What to do:
Only the lines with the string "graph" are needed; return each of them from the entries below.

Extracted data entries:

[Start of Attachment]

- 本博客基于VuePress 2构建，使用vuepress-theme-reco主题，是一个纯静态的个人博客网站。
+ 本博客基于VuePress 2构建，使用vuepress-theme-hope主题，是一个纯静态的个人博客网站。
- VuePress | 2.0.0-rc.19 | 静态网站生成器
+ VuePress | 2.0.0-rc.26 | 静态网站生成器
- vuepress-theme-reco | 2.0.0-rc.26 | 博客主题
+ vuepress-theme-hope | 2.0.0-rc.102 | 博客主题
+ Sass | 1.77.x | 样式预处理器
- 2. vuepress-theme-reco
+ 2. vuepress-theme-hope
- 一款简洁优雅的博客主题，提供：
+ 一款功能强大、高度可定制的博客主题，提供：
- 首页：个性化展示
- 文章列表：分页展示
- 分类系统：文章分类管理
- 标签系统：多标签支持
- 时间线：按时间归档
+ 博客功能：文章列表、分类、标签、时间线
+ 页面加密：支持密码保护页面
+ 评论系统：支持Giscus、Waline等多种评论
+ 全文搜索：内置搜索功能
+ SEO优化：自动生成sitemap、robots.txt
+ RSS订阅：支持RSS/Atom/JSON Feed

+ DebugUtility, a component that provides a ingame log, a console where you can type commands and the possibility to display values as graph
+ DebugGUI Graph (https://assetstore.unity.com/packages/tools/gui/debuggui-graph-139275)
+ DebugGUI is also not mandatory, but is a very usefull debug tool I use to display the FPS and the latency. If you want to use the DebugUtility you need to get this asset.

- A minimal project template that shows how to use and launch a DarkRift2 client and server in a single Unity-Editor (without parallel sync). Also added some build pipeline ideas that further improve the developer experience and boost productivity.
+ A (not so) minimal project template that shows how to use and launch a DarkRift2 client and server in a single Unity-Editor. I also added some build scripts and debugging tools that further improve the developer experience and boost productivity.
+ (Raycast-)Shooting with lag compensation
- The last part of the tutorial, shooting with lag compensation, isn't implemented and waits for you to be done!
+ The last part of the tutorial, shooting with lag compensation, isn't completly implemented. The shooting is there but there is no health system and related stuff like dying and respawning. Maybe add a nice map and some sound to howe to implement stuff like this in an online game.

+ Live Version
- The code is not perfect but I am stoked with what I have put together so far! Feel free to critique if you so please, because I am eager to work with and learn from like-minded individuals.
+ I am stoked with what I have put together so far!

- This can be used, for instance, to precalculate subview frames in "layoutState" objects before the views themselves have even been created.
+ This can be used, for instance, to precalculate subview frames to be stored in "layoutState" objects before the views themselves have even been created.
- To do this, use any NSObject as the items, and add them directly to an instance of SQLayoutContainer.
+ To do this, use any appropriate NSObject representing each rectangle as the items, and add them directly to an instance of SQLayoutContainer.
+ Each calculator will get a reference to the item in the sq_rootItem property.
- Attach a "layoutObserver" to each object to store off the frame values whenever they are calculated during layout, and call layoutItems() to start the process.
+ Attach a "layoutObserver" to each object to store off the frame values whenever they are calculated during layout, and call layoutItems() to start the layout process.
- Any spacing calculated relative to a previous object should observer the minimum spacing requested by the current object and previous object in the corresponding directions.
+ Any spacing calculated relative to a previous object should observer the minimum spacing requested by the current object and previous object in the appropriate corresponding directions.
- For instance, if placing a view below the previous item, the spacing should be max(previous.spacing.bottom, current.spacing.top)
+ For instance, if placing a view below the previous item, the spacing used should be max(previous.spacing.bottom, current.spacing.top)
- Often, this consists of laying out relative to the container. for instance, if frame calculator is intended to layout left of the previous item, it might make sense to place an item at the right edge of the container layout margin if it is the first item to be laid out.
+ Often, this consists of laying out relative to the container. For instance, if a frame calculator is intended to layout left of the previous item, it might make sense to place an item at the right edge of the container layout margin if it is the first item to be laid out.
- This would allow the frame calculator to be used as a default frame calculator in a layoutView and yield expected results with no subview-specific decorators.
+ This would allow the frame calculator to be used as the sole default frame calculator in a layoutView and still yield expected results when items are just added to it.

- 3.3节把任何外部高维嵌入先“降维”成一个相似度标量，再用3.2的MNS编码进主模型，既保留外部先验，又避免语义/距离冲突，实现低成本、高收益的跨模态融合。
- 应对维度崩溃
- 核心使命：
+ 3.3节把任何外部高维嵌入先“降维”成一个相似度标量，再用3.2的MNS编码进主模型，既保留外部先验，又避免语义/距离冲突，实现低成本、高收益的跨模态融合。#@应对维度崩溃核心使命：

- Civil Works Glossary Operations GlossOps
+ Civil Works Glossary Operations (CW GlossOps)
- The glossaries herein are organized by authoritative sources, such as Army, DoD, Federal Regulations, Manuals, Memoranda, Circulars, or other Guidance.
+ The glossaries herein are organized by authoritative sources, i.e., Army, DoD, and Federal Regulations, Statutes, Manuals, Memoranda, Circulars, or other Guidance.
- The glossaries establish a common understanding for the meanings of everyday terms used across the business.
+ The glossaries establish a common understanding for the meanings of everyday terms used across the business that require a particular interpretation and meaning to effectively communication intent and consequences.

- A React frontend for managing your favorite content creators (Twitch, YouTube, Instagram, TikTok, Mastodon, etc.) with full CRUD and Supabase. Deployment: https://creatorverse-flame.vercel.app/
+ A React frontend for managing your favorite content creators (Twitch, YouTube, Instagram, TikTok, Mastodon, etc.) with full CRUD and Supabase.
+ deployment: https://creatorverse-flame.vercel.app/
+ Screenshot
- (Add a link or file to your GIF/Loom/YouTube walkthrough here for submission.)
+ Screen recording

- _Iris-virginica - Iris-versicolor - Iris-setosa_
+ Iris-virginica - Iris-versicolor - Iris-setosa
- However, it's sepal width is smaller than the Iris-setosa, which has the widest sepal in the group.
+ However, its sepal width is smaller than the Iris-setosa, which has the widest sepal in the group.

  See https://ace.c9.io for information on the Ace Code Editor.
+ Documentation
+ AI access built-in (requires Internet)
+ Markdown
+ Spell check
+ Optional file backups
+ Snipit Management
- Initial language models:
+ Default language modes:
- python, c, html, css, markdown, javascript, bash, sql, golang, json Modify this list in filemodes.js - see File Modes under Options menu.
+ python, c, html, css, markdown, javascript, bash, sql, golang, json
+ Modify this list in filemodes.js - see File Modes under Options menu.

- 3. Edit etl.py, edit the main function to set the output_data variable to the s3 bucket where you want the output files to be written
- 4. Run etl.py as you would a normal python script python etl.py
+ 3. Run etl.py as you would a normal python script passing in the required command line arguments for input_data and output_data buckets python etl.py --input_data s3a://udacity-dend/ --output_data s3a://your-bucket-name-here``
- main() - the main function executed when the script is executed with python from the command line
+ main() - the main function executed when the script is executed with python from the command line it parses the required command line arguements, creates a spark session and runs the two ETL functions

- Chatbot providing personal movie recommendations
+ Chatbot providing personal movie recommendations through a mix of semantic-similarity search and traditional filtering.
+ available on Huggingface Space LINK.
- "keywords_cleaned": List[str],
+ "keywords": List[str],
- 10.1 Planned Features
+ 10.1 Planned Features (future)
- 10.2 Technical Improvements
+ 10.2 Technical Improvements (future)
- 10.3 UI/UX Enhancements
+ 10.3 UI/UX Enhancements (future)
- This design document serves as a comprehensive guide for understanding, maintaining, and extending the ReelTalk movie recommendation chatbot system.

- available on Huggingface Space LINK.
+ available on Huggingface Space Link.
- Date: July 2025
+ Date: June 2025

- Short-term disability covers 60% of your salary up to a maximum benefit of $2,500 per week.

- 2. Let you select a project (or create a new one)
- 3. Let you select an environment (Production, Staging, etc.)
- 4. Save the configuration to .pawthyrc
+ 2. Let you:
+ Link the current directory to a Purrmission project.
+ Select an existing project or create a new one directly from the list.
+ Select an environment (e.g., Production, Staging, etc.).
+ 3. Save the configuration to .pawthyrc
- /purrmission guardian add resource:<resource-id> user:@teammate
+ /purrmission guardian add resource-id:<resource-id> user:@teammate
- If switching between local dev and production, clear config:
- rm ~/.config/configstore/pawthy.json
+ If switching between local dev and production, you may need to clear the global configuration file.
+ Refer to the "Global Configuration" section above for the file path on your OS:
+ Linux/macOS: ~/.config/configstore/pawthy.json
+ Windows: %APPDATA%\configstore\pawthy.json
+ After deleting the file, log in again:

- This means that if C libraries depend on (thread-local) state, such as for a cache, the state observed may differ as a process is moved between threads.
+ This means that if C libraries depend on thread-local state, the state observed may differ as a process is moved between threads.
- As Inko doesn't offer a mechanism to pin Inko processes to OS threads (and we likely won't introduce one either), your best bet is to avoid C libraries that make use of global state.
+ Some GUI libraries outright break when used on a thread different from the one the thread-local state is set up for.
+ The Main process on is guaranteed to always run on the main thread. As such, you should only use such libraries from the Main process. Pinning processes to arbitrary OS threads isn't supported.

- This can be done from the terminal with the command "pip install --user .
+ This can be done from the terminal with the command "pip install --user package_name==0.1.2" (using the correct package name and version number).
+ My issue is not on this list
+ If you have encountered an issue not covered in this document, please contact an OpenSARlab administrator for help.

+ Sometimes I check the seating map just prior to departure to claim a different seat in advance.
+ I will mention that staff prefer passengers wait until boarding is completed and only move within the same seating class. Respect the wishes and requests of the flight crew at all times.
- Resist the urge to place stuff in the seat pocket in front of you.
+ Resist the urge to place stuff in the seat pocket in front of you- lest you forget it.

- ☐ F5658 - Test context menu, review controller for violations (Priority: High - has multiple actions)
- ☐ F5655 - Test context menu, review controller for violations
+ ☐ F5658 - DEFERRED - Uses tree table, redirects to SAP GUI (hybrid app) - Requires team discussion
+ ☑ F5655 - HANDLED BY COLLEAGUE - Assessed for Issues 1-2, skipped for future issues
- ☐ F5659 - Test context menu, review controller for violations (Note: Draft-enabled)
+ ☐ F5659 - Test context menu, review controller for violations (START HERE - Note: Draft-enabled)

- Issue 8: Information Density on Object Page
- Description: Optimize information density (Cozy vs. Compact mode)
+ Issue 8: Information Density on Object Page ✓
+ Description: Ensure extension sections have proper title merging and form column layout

[End of Attachment]

Reply:
+ DebugUtility, a component that provides a ingame log, a console where you can type commands and the possibility to display values as graph
+ DebugGUI Graph (https://assetstore.unity.com/packages/tools/gui/debuggui-graph-139275)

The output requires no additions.